Summary: In the opening verses of this letter Paul introduces himself to the believers in Rome. When he wrote this letter he had never been to Rome, so naturally he gave a brief description of himself and his special status in the church.
THOUGHTS ABOUT THE PASSAGE:
John Kenneth Galbraith, in his autobiography, A Life in Our Times, illustrates the devotion of Emily Gloria Wilson, his family’s housekeeper: “It had been a wearying day, and I asked Emily to hold all telephone calls while I had a nap. Shortly thereafter the phone rang. Lyndon Johnson was calling from the White House. ‘Get me Ken Galbraith. This is Lyndon Johnson.’ ‘He is sleeping, Mr. President. He said not to disturb him.’ ‘Well, wake him up. I want to talk to him.’ ‘No, Mr. President. I work for him, not you.’ When I called the President back, he could scarcely control his pleasure. ‘Tell that woman I want her here in the White House.” (Reader’s Digest, December, 1981)
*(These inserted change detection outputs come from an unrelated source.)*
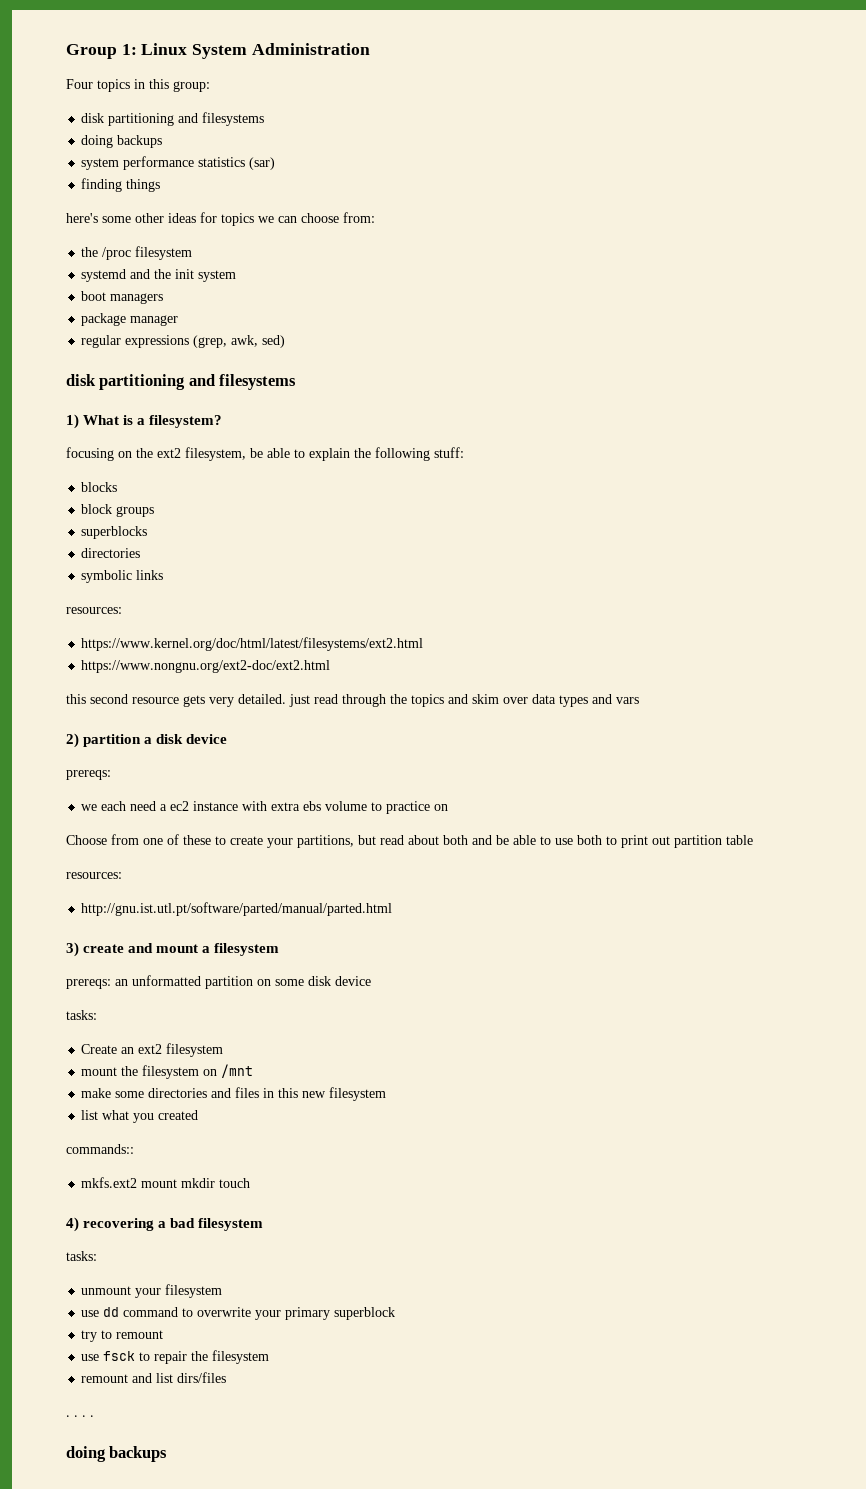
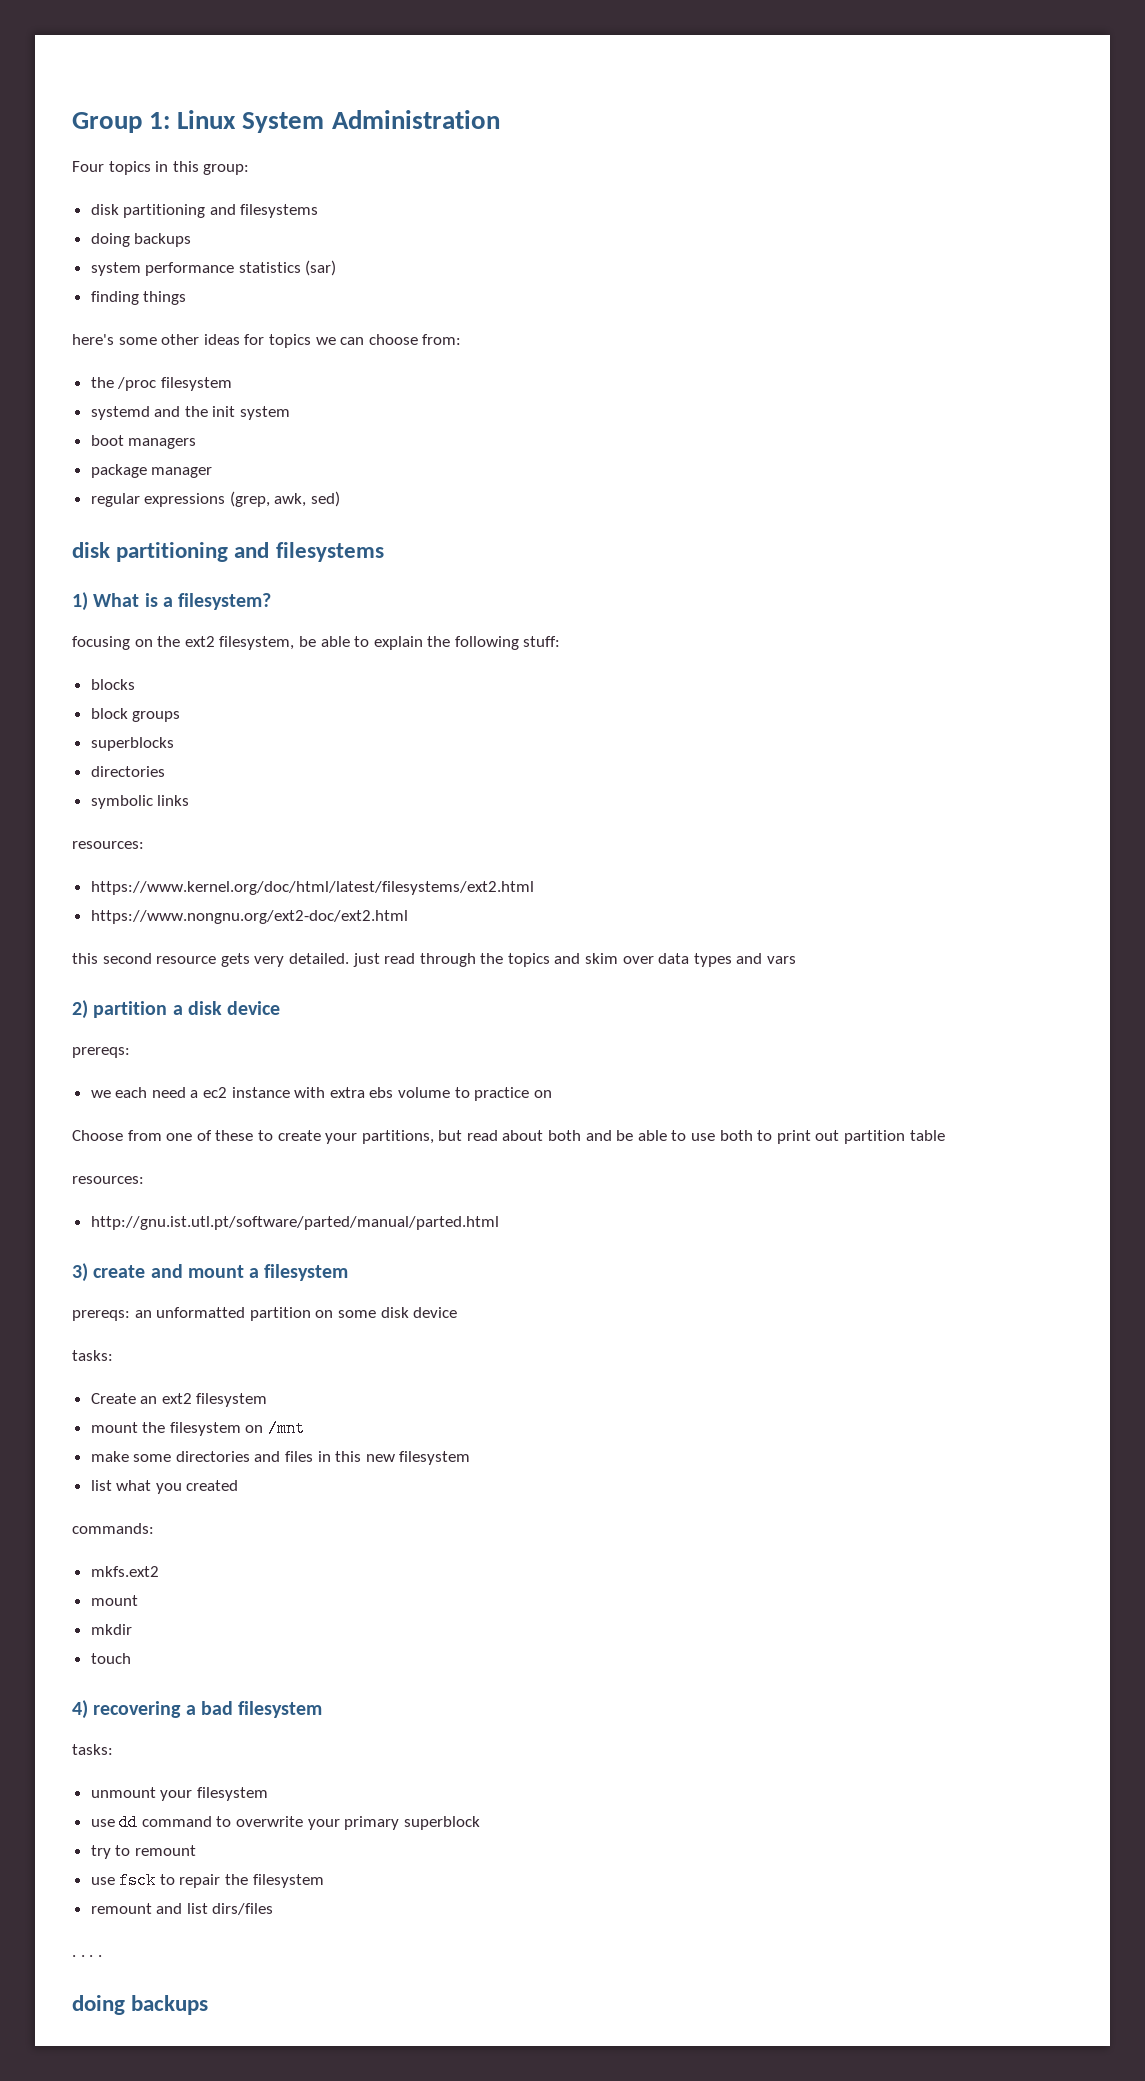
[66,1144,134,1154] commands:: -> [72,1523,154,1534] commands:
[141,1179,178,1188] mount -> [90,1595,138,1606] // mount //
(216, 1183) none -> (132, 1629) //

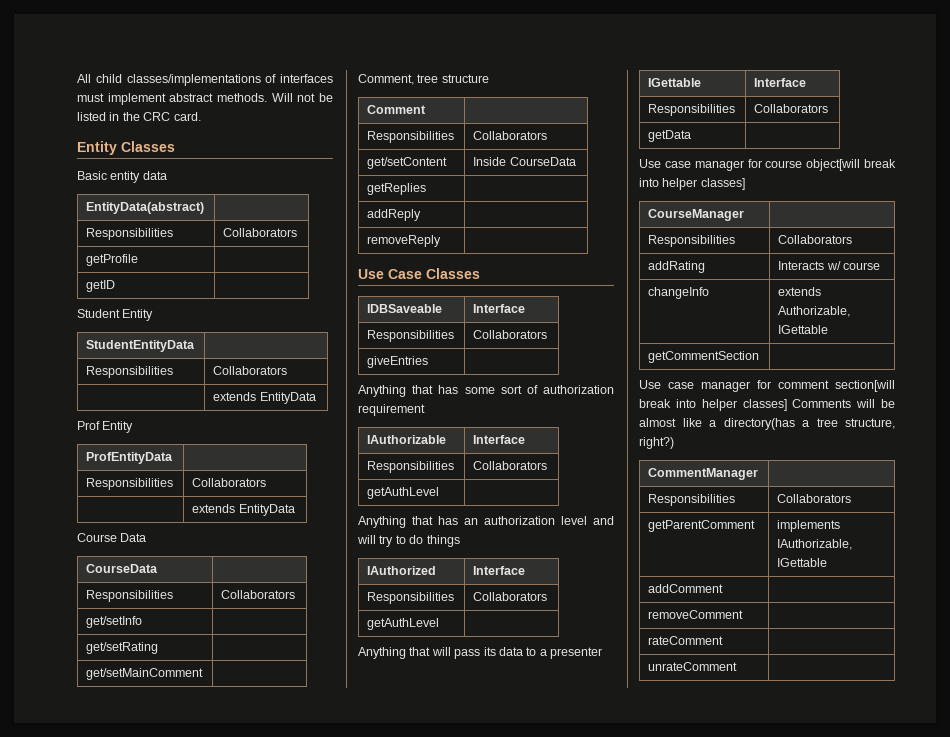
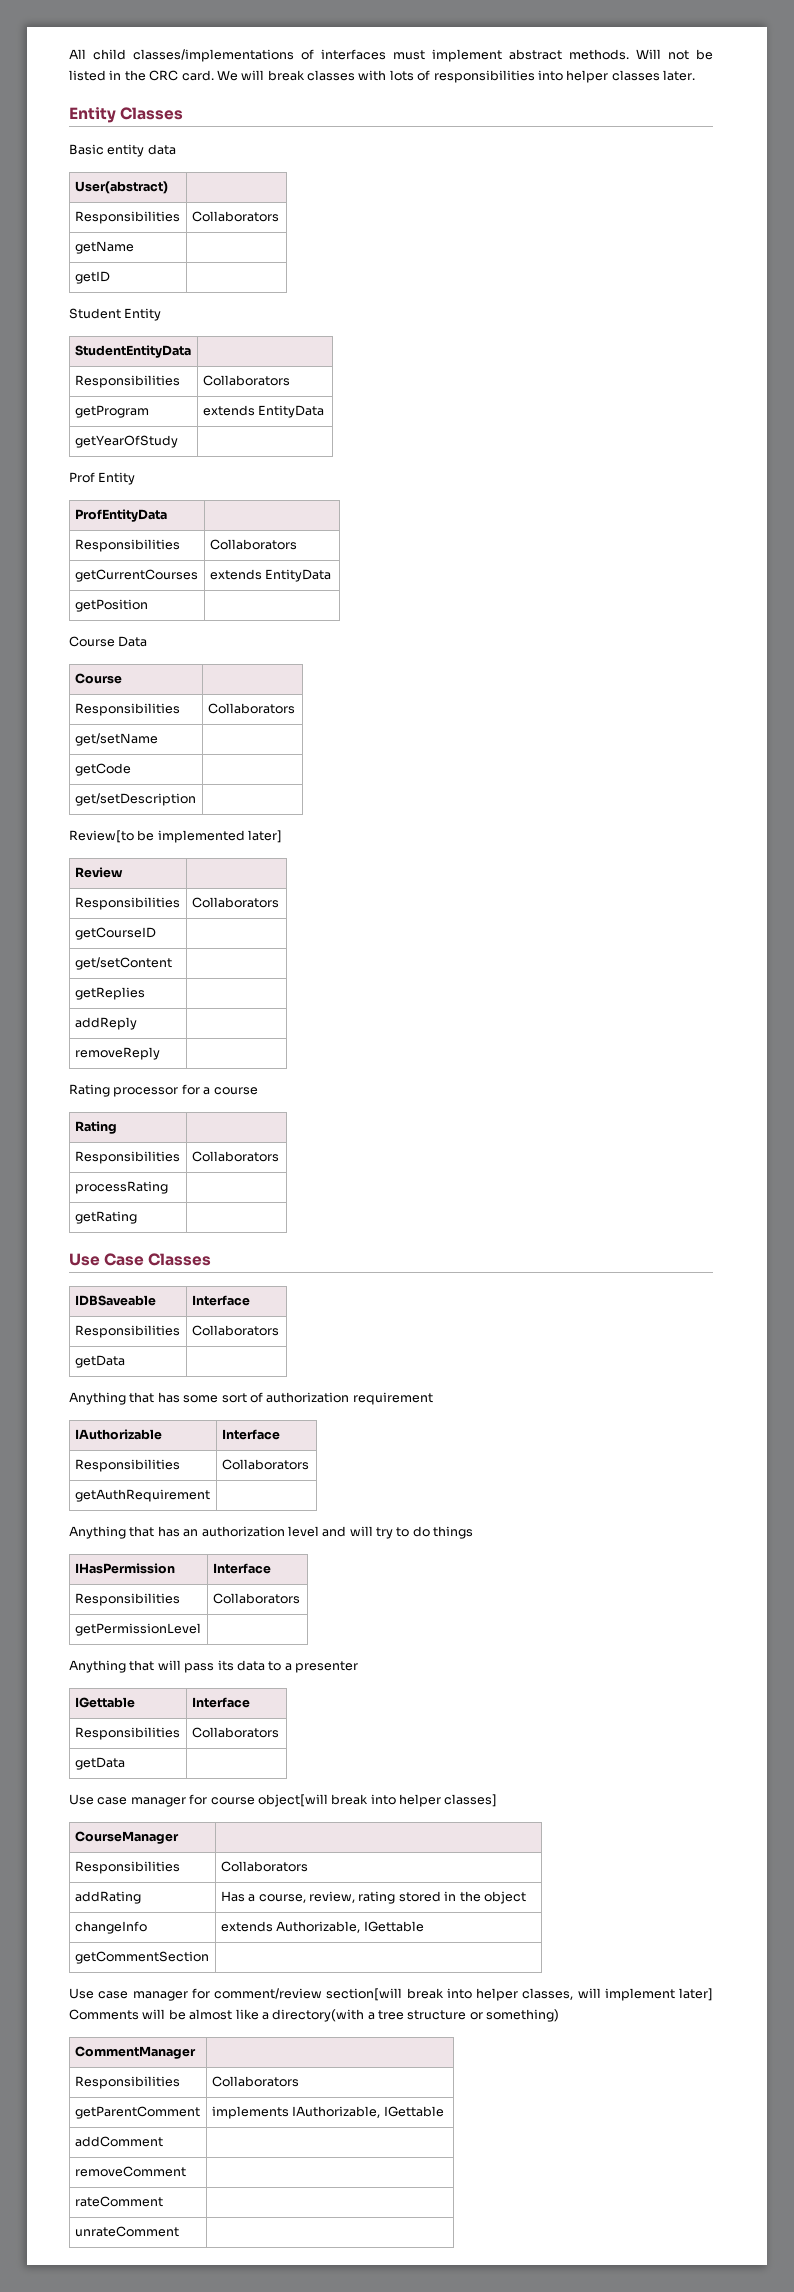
(201, 116) none -> [216,70,695,83] We will break classes with lots of responsibilities into helper classes later.
[86,202,205,214] [86,228,174,240] [223,228,298,237] [86,254,139,266] EntityData(abstract) | // Responsibilities | Collaborators // getProfile -> [74,181,168,194] [74,211,180,224] [191,211,279,222] [74,241,134,254] User(abstract) | // Responsibilities | Collaborators // getName
[213,392,316,404] | extends EntityData -> [74,405,149,418] [202,405,325,418] [74,435,178,448] getProgram | extends EntityData // getYearOfStudy |
[192,504,295,516] | extends EntityData -> [74,569,198,582] [209,569,332,582] [74,599,148,612] getCurrentCourses | extends EntityData // getPosition |
[86,564,159,573] [86,590,174,602] [221,590,296,599] [86,616,143,628] [86,642,159,654] [86,668,204,680] [358,74,489,85] [367,105,427,114] [367,131,455,143] [473,131,548,140] CourseData | // Responsibilities | Collaborators // get/setInfo | // get/setRating | // get/setMainComment | // Comment, tree structure // Comment | // Responsibilities | Collaborators -> [74,673,122,684] [74,703,180,716] [207,703,295,714] [74,733,158,746] [74,763,131,776] [74,793,196,806] [69,830,283,843] [74,867,123,878] [74,897,180,910] [191,897,279,908] [74,927,156,940] Course | // Responsibilities | Collaborators // get/setName | // getCode | // get/setDescription | // Review[to be implemented later] // Review | // Responsibilities | Collaborators // getCourseID |
[473,157,576,166] Inside CourseData -> (172, 963) none
(442, 241) none -> [69,1084,258,1097] [74,1121,117,1134] [74,1151,180,1164] [191,1151,279,1162] [74,1181,168,1194] [74,1211,137,1224] // Rating processor for a course // Rating | // Responsibilities | Collaborators // processRating | // getRating |
[367,356,429,368] giveEntries -> [74,1355,125,1368] getData
[367,487,440,499] getAuthLevel -> [74,1489,210,1502] getAuthRequirement
[367,566,437,575] [473,566,526,575] [367,592,455,604] [473,592,548,601] [367,618,440,630] IAuthorized | Interface // Responsibilities | Collaborators // getAuthLevel -> [74,1563,175,1574] [212,1563,271,1574] [74,1593,180,1606] [212,1593,300,1604] [74,1623,201,1636] IHasPermission | Interface // Responsibilities | Collaborators // getPermissionLevel
[778,261,881,270] Interacts w/ course -> [220,1891,526,1904] Has a course, review, rating stored in the object
[778,380,829,389] comment -> [214,1988,322,1999] comment/review
[742,399,787,411] classes] -> [522,1988,713,2001] classes, will implement later]
[723,418,795,430] directory(has -> [272,2009,365,2022] directory(with
[845,418,895,429] [639,437,674,449] structure, right?) -> [407,2009,560,2022] structure or something)

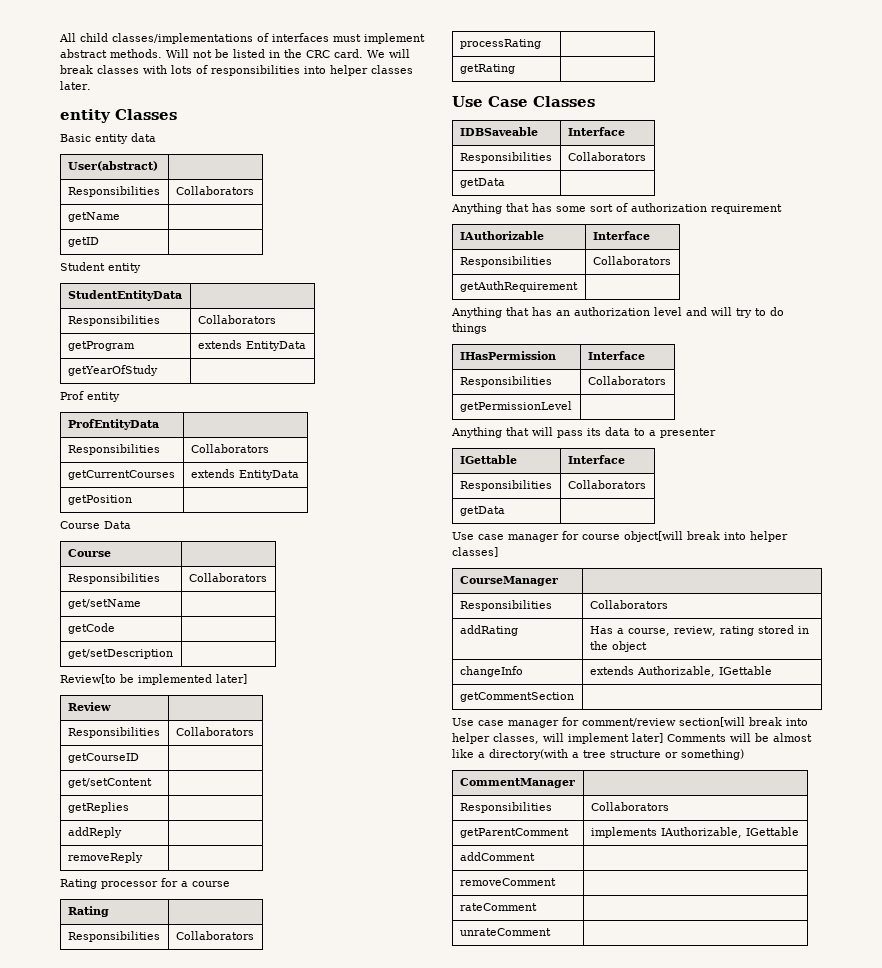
[69,107,116,123] Entity -> [60,109,111,123] entity
[124,308,162,321] Entity -> [108,263,141,273] entity
[98,472,136,485] Entity -> [87,392,120,402] entity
In the opening verses of this letter Paul introduces himself to the believers in Rome. When he wrote this letter he had never been to Rome, so naturally he gave a brief description of himself and his special status in the church. Some of them he must have known personally (Chapter 16) but probably many of them he had never met. At the time this letter was written the writer always opened with his name, rather than closing with his name as we do today. No doubt there were many men by the name of Paul so he had to further identify himself and convince the readers that he had a right to send the letter. He presents his credentials as follows:
1. He is a servant of Jesus Christ (1:1a). The word Paul used for “servant” is the word “slave.” There were an estimated six million slaves in the Roman Empire at that time so people could easily identify. Paul had enslaved himself to Christ.
2. He is an apostle (1:1b). The word means "one who is sent by authority with a commission." One of the requirements for an apostle was to have seen the risen Christ. Paul saw Christ when he was on the road to Damascus (Acts 9:1 9).
3. He is a preacher of the Gospel (1:1c 4). Gospel means "the Good News." This is the message that Christ died for our sins, was buried, rose again, and is able to save all.
4. He is a missionary to the Gentiles (1:5 7). Paul’s special commission was to take the Gospel to the Gentiles, and this is why he was planning to go to Rome. (v. 5).
Having stated his commission, he next discusses their call. “Ye are called of Jesus Christ” (v. 6). Later in the epistle Paul discusses in detail what is involved in his call (8:28-30).
Ask To whom has God called me to be a witness? What can I do this week to fulfill this call?